▶ WORK ORDER
Repeat the entries that follow verbatim, without any of their pictures.

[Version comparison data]
☆ ☆ ☆
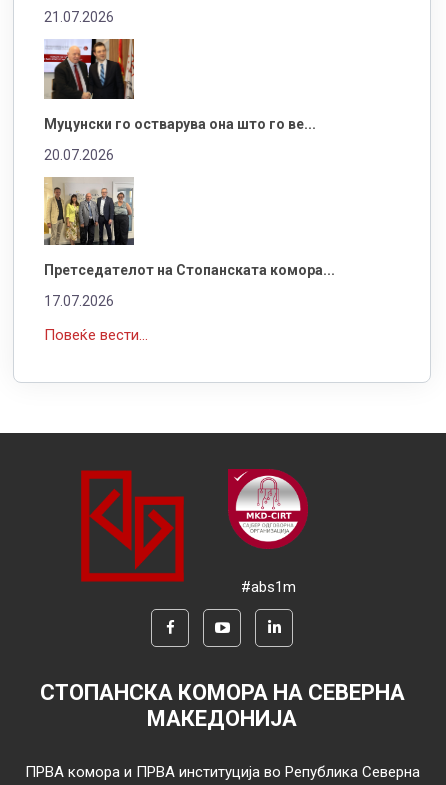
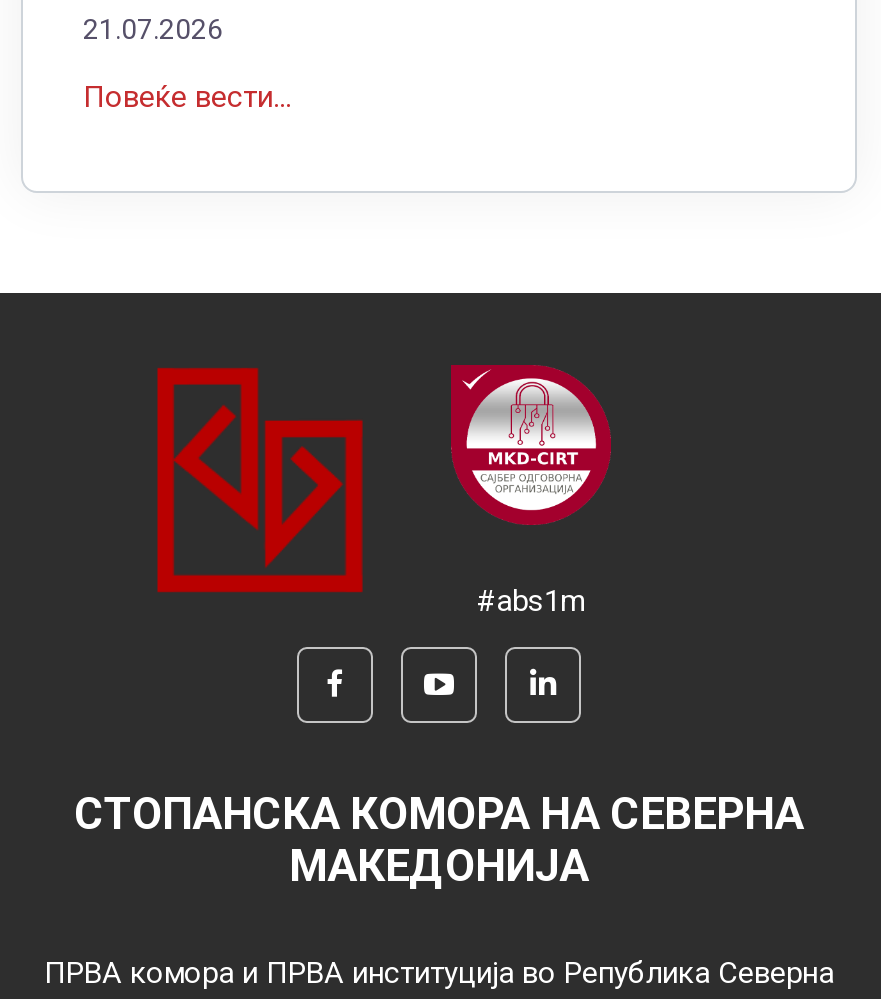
- [image]
- Муцунски го остварува она што го ве...
- 20.07.2026

- [image]
- Претседателот на Стопанската комора...
- 17.07.2026
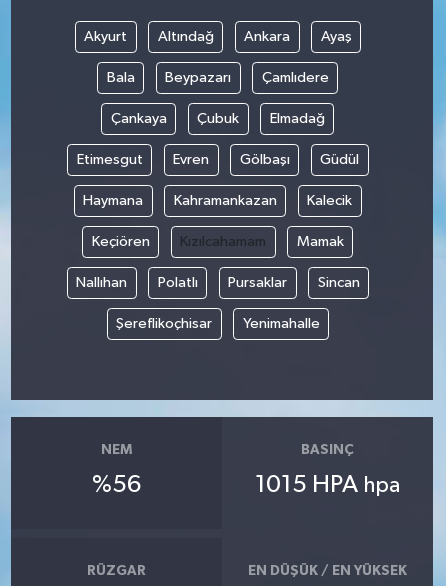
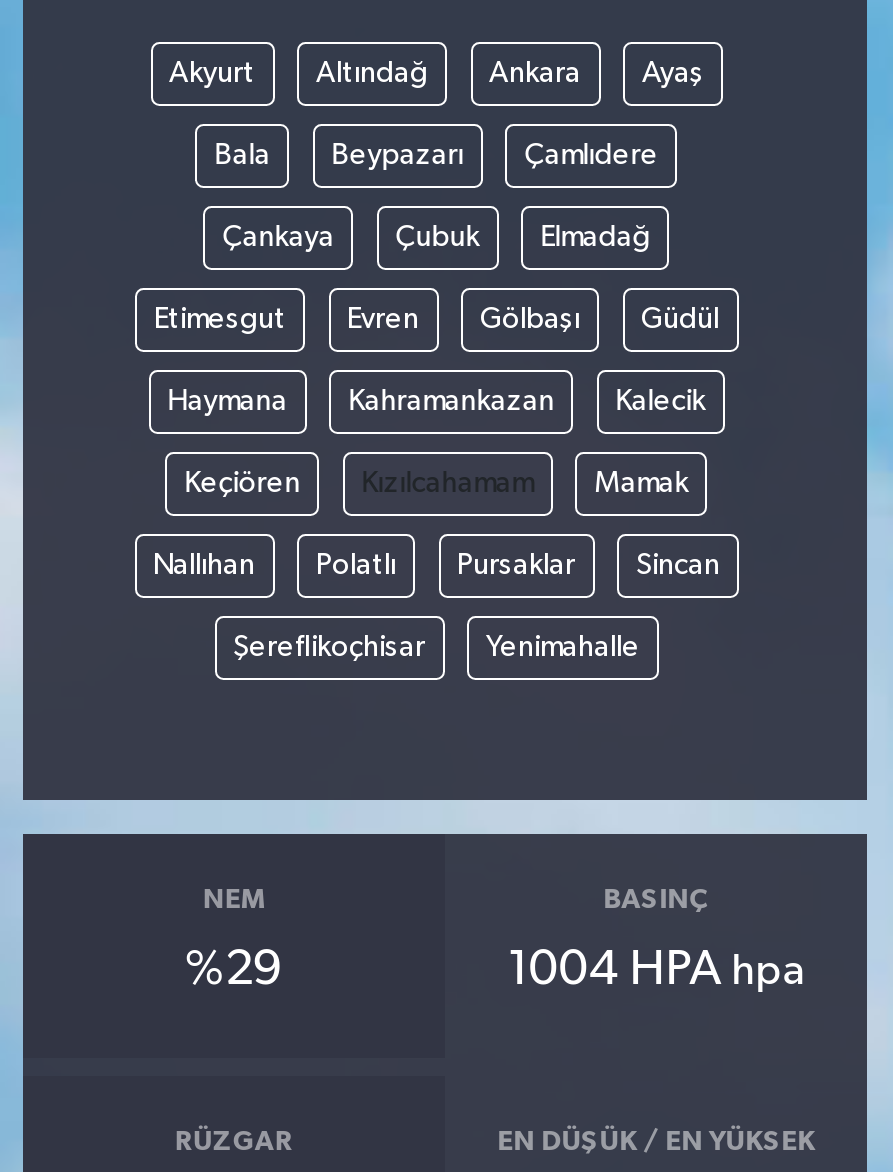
- %56
+ %29

- 1015 HPA hpa
+ 1004 HPA hpa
☆ ☆ ☆
▶ TASK ANSWER
- [image]
- Муцунски го остварува она што го ве...
- 20.07.2026

- [image]
- Претседателот на Стопанската комора...
- 17.07.2026
- %56
+ %29

- 1015 HPA hpa
+ 1004 HPA hpa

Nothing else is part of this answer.